Filed under: Uncategorized | Leave a comment »
16 Desember 2016
Nihil sub sole novum. Tidak ada sesuatu yang benar-benar baru di bawah matahari. Adagium itu seolah merepresentasikan korupsi kronis di Indonesia. Akar perilaku korup yang menjangkiti pejabat publik Indonesia bisa ditemukan bahkan pada era awal kolonialisme.
Kisah Dirk van Hogendorp, Gubernur Serikat Dagang Hindia Timur atau VOC di Pantai Utara Jawa Timur pada akhir abad ke-18, menjadi ilustrasi yang sangat kontekstual dengan kehidupan pejabat Indonesia pada era kontemporer. Punya kekuasaan, bergaya hidup mewah, serta menerima sekaligus membayar suap untuk “mengamankan” posisi.
Sejarawan Ong Hok Ham dalam buku Dari Soal Priyayi sampai Nyi Blorong: Refleksi Historis Nusantara menuturkan, dalam surat-surat Hogendorp, terungkap korupsi dan praktik suap-menyuap sudah menggurita, terstruktur, dan masif di VOC. Hogendorp menjelaskan, ia menerima gaji 80 gulden setahun. Namun, ia bisa menyetor “upeti” ribuan gulden ke gubernur di Semarang (Jawa Tengah), lalu ribuan gulden lagi ke gubernur jenderal di Batavia, serta ribuan gulden lagi untuk pejabat tinggi VOC di Belanda. Saat pulang ke Belanda, ia kaya raya; memiliki kereta kencana, pengawal, serta bisa menikahi putri salah satu kepangeranan kecil di Jerman.
Saat berbincang soal korupsi dan kolonialisme Belanda, Usman Thalib, pengajar sejarah Universitas Pattimura Ambon yang lahir di Banda Neira, menyarankan kami melihat gedung Societeit yang berada tak jauh dari Istana Mini, sebutan untuk kantor Gubernur VOC di Banda Neira. Menurut dia, pada masa kolonialisme Belanda, gedung itu merupakan tempat petinggi Belanda bersosialisasi dan berpesta. Salah satu simbol gaya hidup mewah petinggi Belanda.
“Tahun 1799, VOC tumbang karena korupsi besar-besaran. Pegawainya hidup bermewah-mewah dengan rumah megah. Untuk memenuhi gaya hidup seperti itu, mereka akhirnya korupsi,” kata Usman.
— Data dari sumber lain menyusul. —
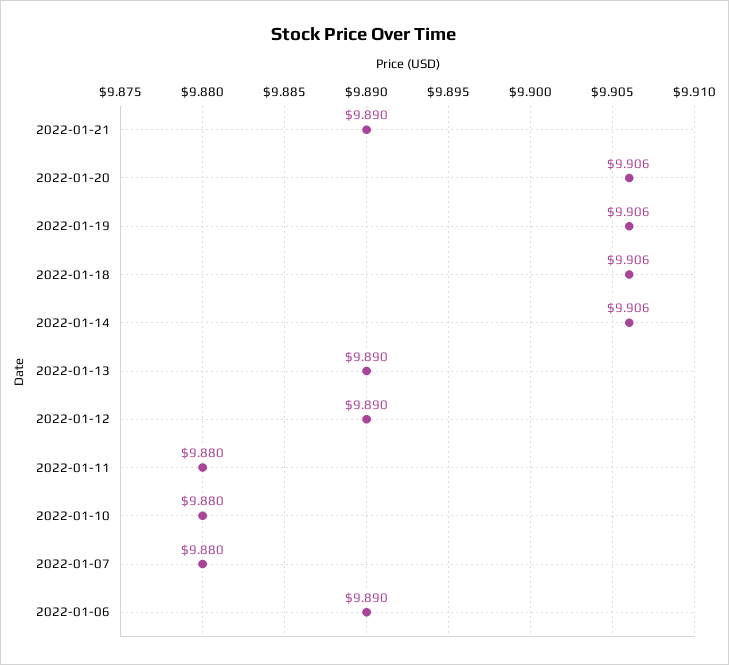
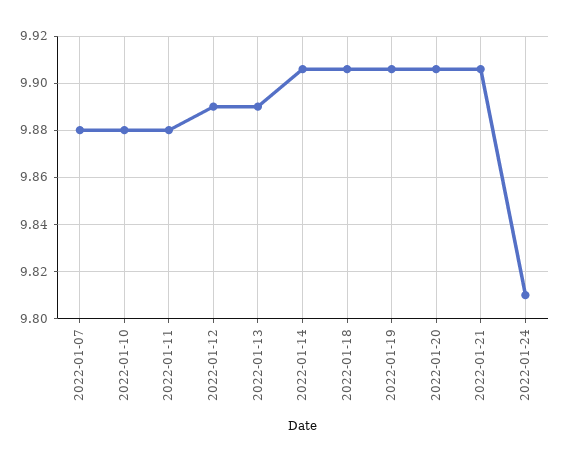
2022-01-21: 9.89 -> 9.905
2022-01-06: 9.89 -> none
2022-01-24: none -> 9.81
Gedung Societeit di Pulau Neira, kini menjadi bangunan kosong. Pada pengujung November 2016, kondisi bangunan itu masih terbilang cukup baik untuk ukuran cagar budaya kolonial. Hanya sebagian plafon teras terlihat mengelupas. Pada masanya, gedung itu tentu menjadi pusat kemeriahan di Pulau Neira yang lumayan mungil. Lokasinya yang hanya beberapa menit berjalan kaki dari Istana Mini, menjadi pertanda betapa pentingnya bangunan tersebut pada masa itu.
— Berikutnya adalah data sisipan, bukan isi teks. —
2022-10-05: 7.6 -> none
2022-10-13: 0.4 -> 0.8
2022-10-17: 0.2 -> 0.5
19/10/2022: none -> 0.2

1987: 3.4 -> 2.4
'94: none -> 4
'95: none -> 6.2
Soal kecenderungan gaya hidup mewah ini, sejarawan Ong Hok Ham bertutur bahwa para pejabat VOC datang ke Nusantara dengan motivasi bertualang dan mencari keuntungan. Sebagian dari pejabat tinggi VOC merupakan bangsawan yang tak mendapat warisan orangtua karena hanya putra tertua yang berhak. Mereka sudah terbiasa bergaya hidup mewah, tetapi lantas tak lagi punya uang untuk membiayainya.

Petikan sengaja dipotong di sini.